Add a `cpu_ns: Counter` field to `TransformContext`, defaulting to `Counter::noop()`. The topology builder resolves the counter once, inside the transform `error_span!` so it is tagged with the right component_id / component_kind / component_type, and stores it on the context. This is the single Counter handle every transform path consumes — sync, task, and any helper tokio tasks — so label resolution and recorder lookup are paid once at construction time rather than on every poll. For task transforms (`build_task_transform`), wrap the outer task future with `.cpu_timed(counter)` before `.boxed()`. CPU time is accumulated across every poll of the task; multi-poll futures accumulate correctly, and time the task spends parked in `Pending` is naturally excluded. For transforms that spawn long-running helper tokio tasks at construction time, plumb the counter through and `.cpu_timed(...)` those spawns too: - `aws_ec2_metadata`: the periodic IMDS-refresh worker. - `throttle`'s `RateLimiterRunner`: the periodic `retain_recent` flush loop. The counter is plumbed through `RateLimiterRunner::start` as a parameter. Without this, those helpers' CPU would be silently excluded. The bracket scope for task transforms is slightly wider than for sync transforms — it includes input-channel polls, the Utilization / OutputUtilization wrappers, and the fanout-send loop — but channel / fanout overhead is small relative to transform work, so the metric remains comparable across kinds. RFC and changelog updated to reflect the broader coverage. Co-Authored-By: Claude Opus 4.7 (1M context) <noreply@anthropic.com>

Restructure the "Scope of the measurement" rationale bullet to make the upstream-isolation property explicit. Vector components only communicate via BufferReceiver / BufferSender channels (never via stream combinators chained across component boundaries), so polling a task transform's input dequeues items but never runs the upstream's code. Upstream CPU was charged to its own cpu_ns when it ran in its own task. Spell out what is and is not included in cpu_ns. Co-Authored-By: Claude Opus 4.7 (1M context) <noreply@anthropic.com>

Threading cpu_ns as a separate argument pushed build_task_transform above clippy's too_many_arguments threshold. Mirror build_sync_transform by taking the whole TransformNode and destructuring at the top. The later `let mut outputs = HashMap::new()` shadows the destructured Vec — fine since the Vec is only used earlier when building the schema_definition_map. Co-Authored-By: Claude Opus 4.7 (1M context) <noreply@anthropic.com>

gwenaskell · 2026-04-28T16:49:47Z

@codex review

chatgpt-codex-connector

💡 Codex Review

Here are some automated review suggestions for this pull request.

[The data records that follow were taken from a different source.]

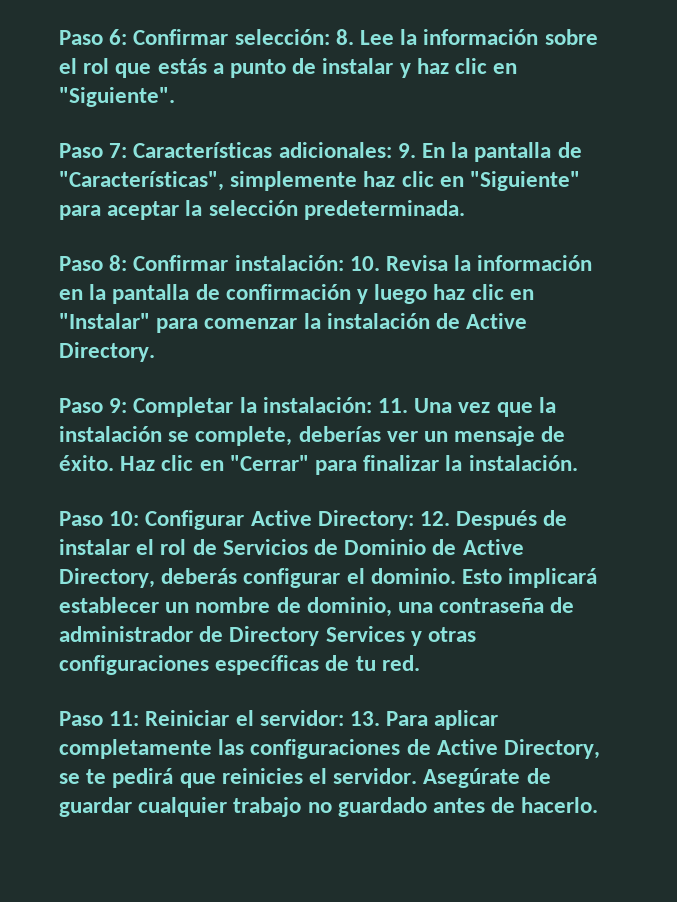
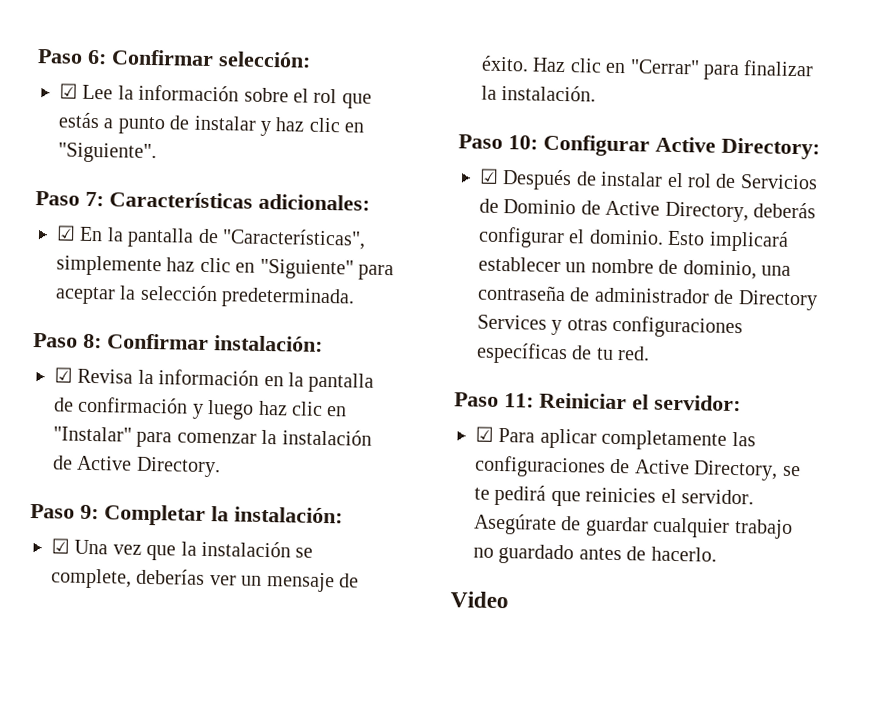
- Paso 6: Confirmar selección: 8. Lee la información sobre el rol que estás a punto de instalar y haz clic en "Siguiente".
+ Paso 6: Confirmar selección:
+ ☑ Lee la información sobre el rol que estás a punto de instalar y haz clic en "Siguiente".
- Paso 7: Características adicionales: 9. En la pantalla de "Características", simplemente haz clic en "Siguiente" para aceptar la selección predeterminada.
+ Paso 7: Características adicionales:
+ ☑ En la pantalla de "Características", simplemente haz clic en "Siguiente" para aceptar la selección predeterminada.
- Paso 8: Confirmar instalación: 10. Revisa la información en la pantalla de confirmación y luego haz clic en "Instalar" para comenzar la instalación de Active Directory.
+ Paso 8: Confirmar instalación:
+ ☑ Revisa la información en la pantalla de confirmación y luego haz clic en "Instalar" para comenzar la instalación de Active Directory.
- Paso 9: Completar la instalación: 11. Una vez que la instalación se complete, deberías ver un mensaje de éxito.
+ Paso 9: Completar la instalación:
+ ☑ Una vez que la instalación se complete, deberías ver un mensaje de éxito.
- Paso 10: Configurar Active Directory: 12. Después de instalar el rol de Servicios de Dominio de Active Directory, deberás configurar el dominio.
+ Paso 10: Configurar Active Directory:
+ ☑ Después de instalar el rol de Servicios de Dominio de Active Directory, deberás configurar el dominio.
- Paso 11: Reiniciar el servidor: 13. Para aplicar completamente las configuraciones de Active Directory, se te pedirá que reinicies el servidor.
+ Paso 11: Reiniciar el servidor:
+ ☑ Para aplicar completamente las configuraciones de Active Directory, se te pedirá que reinicies el servidor.
+ Video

Reviewed commit: 7a66b66dd7

ℹ️ About Codex in GitHub

Codex has been enabled to automatically review pull requests in this repo. Reviews are triggered when you

Open a pull request for review
Mark a draft as ready
Comment "@codex review".

If Codex has suggestions, it will comment; otherwise it will react with 👍.

When you sign up for Codex through ChatGPT, Codex can also answer questions or update the PR, like "@codex address that feedback".

chatgpt-codex-connector · 2026-04-28T16:54:43Z

 			tags:              _component_tags
 		}
+		component_cpu_usage_ns_total: {
+			description:       "The CPU time consumed by a component in nanoseconds. Available for sync and function transforms."


Update CPU metric docs to include task transforms

The new implementation records component_cpu_usage_ns_total for task transforms as well (see build_task_transform now wrapping the task future with .cpu_timed(...)), but this description still says the metric is only available for sync/function transforms. This creates incorrect user-facing documentation and can cause operators to miss or misinterpret task-transform CPU data.

Useful? React with 👍 / 👎.

bruceg

This looks basically sound so long as the performance impact is minimal

bruceg · 2026-04-28T22:55:26Z

                merged_schema_definition: merged_definition.clone(),
                schema: self.config.schema,
                extra_context: self.extra_context.clone(),
+                cpu_ns,


nit: could just instantiate the counter! here like all the other fields.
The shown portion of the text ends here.